Even the those premature builds of llama.cpp with mtp are really good.
gemma4 31b, partly offloaded to cpu. from 9.3 t/s to 14.5 t/s.
Thats a crazy jump. Can we really just have a free 40-50% increase?
>>
>>108783284
>>108783306
Medalist
>>
>>108783228
any models that could run well on a Raspberry Pi 5 16gb?
>>
>>108783325
15.5 t/s if i say --draft-max 16.
But the output and thinking is more diverse than without MTP...that shouldn't happen right?
Gemma usually gives almost identical replies on refresh.
>>
File: Untitled.png (101 KB, 766x468)
101 KB PNG
Gemma4-E4B-Uncensored-Cavewoman finetune
>>
>>108783318
Fake and didn't read
Gemma mogs btw
>>
>>108783344
That's one way of saving tokens.
>>
>>108783343
>that shouldn't happen right?
It shouldn't.
>>
>>108783375
awwww
Ah well, to be fair I downloaded some dudes llama.cpp fork and mtp ggufs.
Gotta wait and see I guess.
>>
>>108783346
How can we test it anon, I figured out the keys to Qwen I would like a head to head
>>
File: 1766284001562345.png (15 KB, 729x129)
15 KB PNG
>>108783349
Gemma 90b confirmed
>>
>>108783341
just use one of the small qwens (4b or 8b) at a suitable quant level
anything you can fit into 16gb is going to be pretty rubbish but might work for you
also idk how fast ARM is with these things, I'd want to know whether the software is optimized for arm (it probably is now because of apple)
>>
>>108781058
what is the strongest model i can fit onto 12gb vram? i am toying with qwen 3.5 9b in hermes but there are some dumb things it gets caught up in. i dont understand how moes work, can i get one of the bigger qwen moes to fit into and work on 12gb vram//16gb system ram?
>>
>>108783458
Gemma
>>
>>108783458
Some moe model and offload to ram.
>can i get one of the bigger qwen moes to fit into and work on 12gb vram//16gb system ram?
yeah absolutely.
https://huggingface.co/unsloth/Qwen3.6-35B-A3B-GGUF
A3B moe is fast enough to run on the CPU.

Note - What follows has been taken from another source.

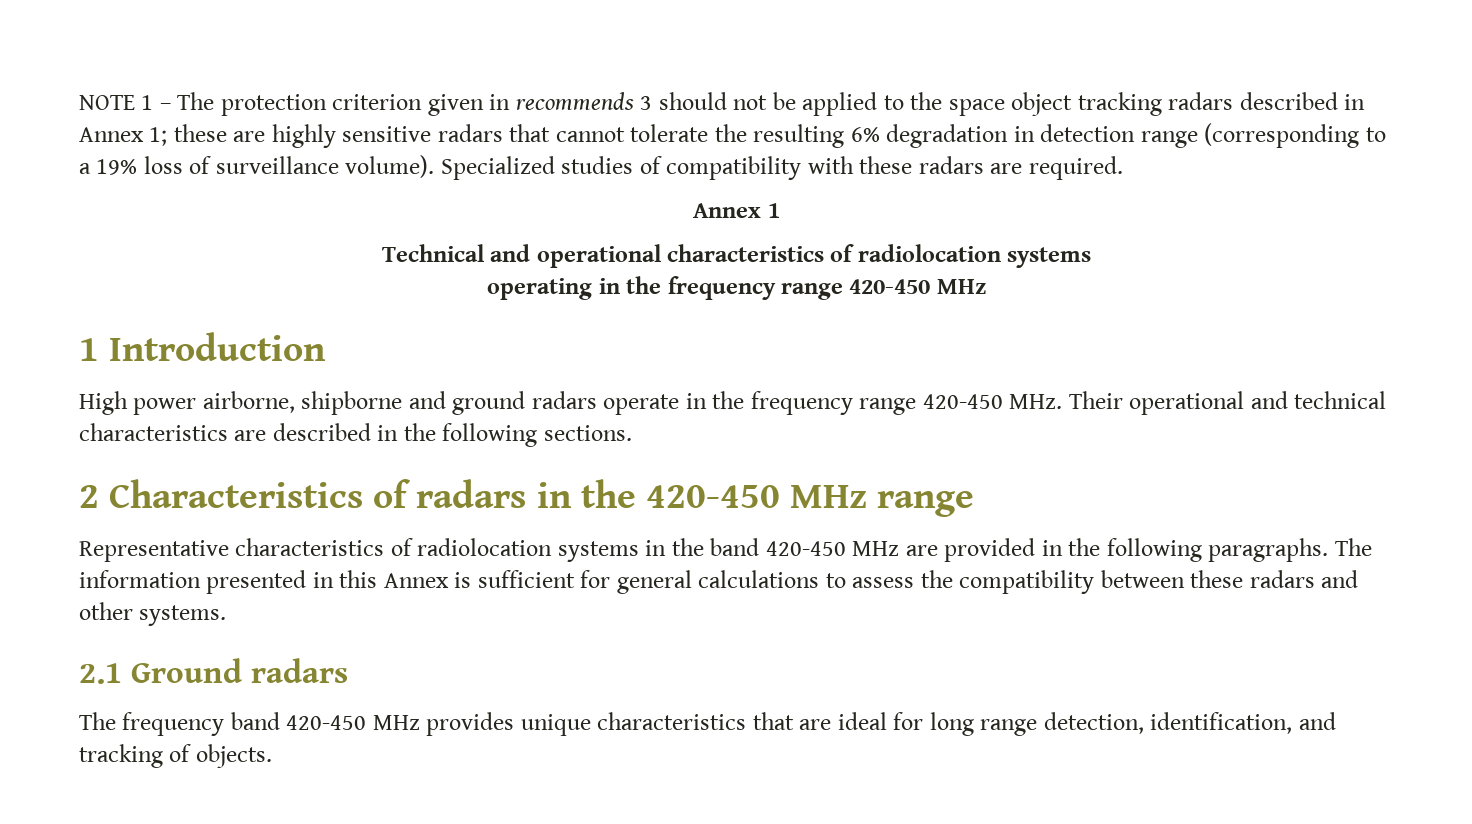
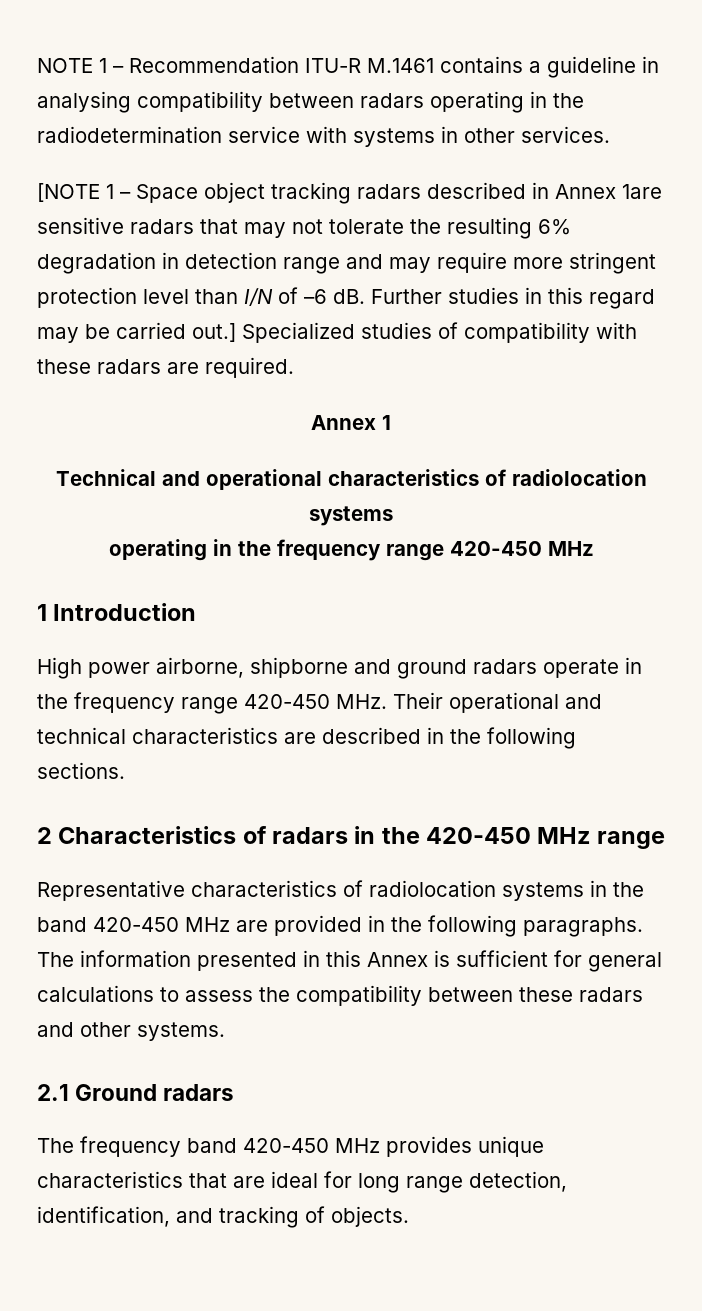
- NOTE 1 – The protection criterion given in recommends 3 should not be applied to the space object tracking radars described in Annex 1; these are highly sensitive radars that cannot tolerate the resulting 6% degradation in detection range (corresponding to a 19% loss of surveillance volume).
+ NOTE 1 – Recommendation ITU-R M.1461 contains a guideline in analysing compatibility between radars operating in the radiodetermination service with systems in other services.
+ [NOTE 1 – Space object tracking radars described in Annex 1are sensitive radars that may not tolerate the resulting 6% degradation in detection range and may require more stringent protection level than I/N of –6 dB. Further studies in this regard may be carried out.]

I wouldnt go lower than 4_k_m but you can experiment. Not super fast but not super slow either.
If you want code take the above qwen mode. If you want good writing take the gemma4 moe one.
>>
>>108783318
>Not x but y in first line
Fuck off qwen shill
>>
>>108783474
>https://huggingface.co/unsloth/Qwen3.6-35B-A3B-GGUF
has this model got vision? im trying to use it to configure vms and get the state of them via scrots
>>
>>108783492
It's so obvious where the labs get their training data from. Gemma was probably from the same data package that every US lab has, Qwen distilled. DS4 doesn't have this issue.
>>
>>108783502
yeah, its the mmproj files at the bottom.

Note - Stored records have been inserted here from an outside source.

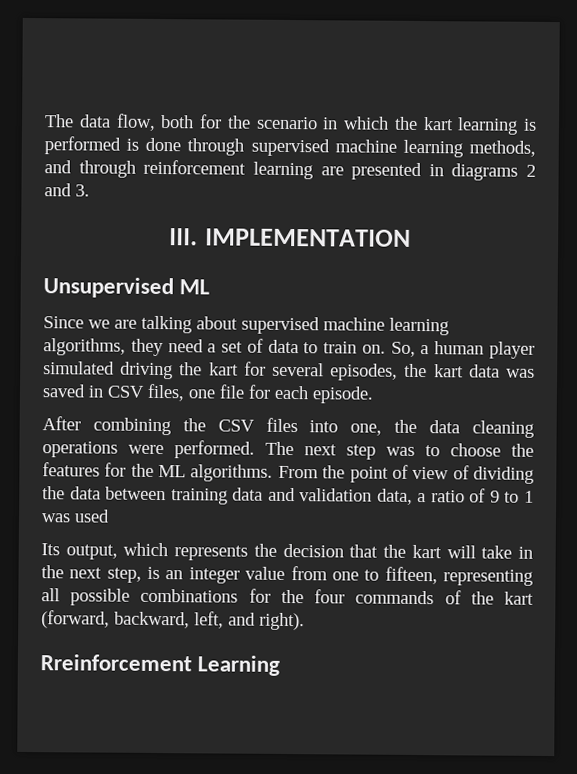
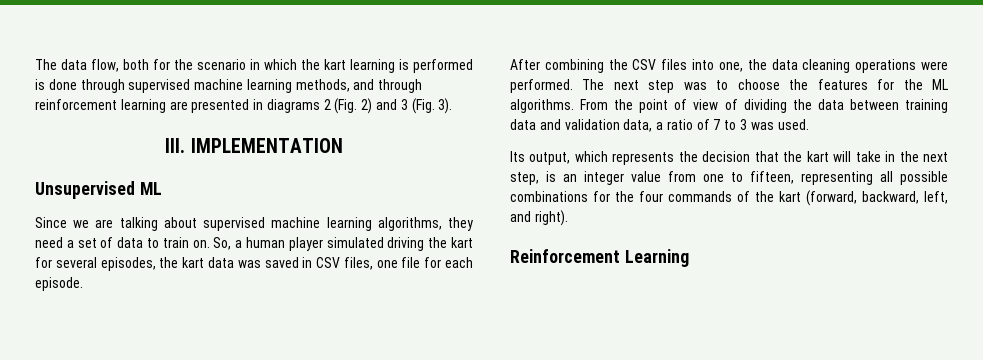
- The data flow, both for the scenario in which the kart learning is performed is done through supervised machine learning methods, and through reinforcement learning are presented in diagrams 2 and 3.
+ The data flow, both for the scenario in which the kart learning is performed is done through supervised machine learning methods, and through reinforcement learning are presented in diagrams 2 (Fig. 2) and 3 (Fig. 3).
- From the point of view of dividing the data between training data and validation data, a ratio of 9 to 1 was used
+ From the point of view of dividing the data between training data and validation data, a ratio of 7 to 3 was used.
- Rreinforcement Learning
+ Reinforcement Learning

just take the mmproj-F16.gguf and apply that as well to give the model vision.
>>
>>108783220
so that’s what gemma-chan’s final form looks like…
>>
>>108783520
DS4 is peak slop
>>
why do anon prefer gemma over qwen? is it to purely against leddit?
>>
>>108783036
>>108783492
>not x but y
I've been out of the loop for a while, and now everyone is calling out this gptism. I'm an ESL, so, so I don't get the full gist of why it's so bad. Is it reddit speak? Can some /lit/ fag explain?
>>
>>108783320
My quad v620 cost me around 3.5k usd including case mb, cpu, psu and ram. 128gb of vram, and runs qwen 27b at 28 tk/s vs 45 tk/s on my triple 3090 system. On llama.cpp (without mtp). 3090s are great, cuda saves you the hassle of so many things. And it's trivial to set up vllm for more speed.
>>
>>108783679
It's not just bland, it's obnoxious.
>>
>>108783667
gemma is great for writing and translating. general knowledge is really good too.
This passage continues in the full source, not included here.